Data supplied:
● ● ● ● ●
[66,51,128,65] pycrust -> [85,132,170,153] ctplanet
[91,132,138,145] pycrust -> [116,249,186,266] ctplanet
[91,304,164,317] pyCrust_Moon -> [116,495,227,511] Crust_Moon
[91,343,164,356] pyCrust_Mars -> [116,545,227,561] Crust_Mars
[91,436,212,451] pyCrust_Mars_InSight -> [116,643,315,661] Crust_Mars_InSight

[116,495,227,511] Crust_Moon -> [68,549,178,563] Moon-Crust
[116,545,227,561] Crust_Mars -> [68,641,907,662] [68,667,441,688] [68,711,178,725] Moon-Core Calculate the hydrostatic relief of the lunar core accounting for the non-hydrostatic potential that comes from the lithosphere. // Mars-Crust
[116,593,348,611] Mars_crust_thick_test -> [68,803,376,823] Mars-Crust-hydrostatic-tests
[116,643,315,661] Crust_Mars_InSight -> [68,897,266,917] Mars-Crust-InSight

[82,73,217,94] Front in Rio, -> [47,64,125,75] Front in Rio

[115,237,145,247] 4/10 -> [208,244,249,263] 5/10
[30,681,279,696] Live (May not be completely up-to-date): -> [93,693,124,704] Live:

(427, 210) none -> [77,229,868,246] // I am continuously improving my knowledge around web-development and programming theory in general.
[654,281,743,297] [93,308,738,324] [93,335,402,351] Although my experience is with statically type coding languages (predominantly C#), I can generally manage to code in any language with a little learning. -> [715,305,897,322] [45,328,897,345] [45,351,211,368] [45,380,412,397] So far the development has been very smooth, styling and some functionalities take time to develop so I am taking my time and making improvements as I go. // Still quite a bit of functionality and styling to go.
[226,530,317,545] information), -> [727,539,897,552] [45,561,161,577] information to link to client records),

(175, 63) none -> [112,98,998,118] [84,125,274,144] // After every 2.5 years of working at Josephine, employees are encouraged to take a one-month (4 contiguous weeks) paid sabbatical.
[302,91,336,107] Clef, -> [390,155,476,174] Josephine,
● ● ● ● ●
Requirement:
Each line in the listing above that includes "none" is to be copied.

Task response:
(427, 210) none -> [77,229,868,246] // I am continuously improving my knowledge around web-development and programming theory in general.
(175, 63) none -> [112,98,998,118] [84,125,274,144] // After every 2.5 years of working at Josephine, employees are encouraged to take a one-month (4 contiguous weeks) paid sabbatical.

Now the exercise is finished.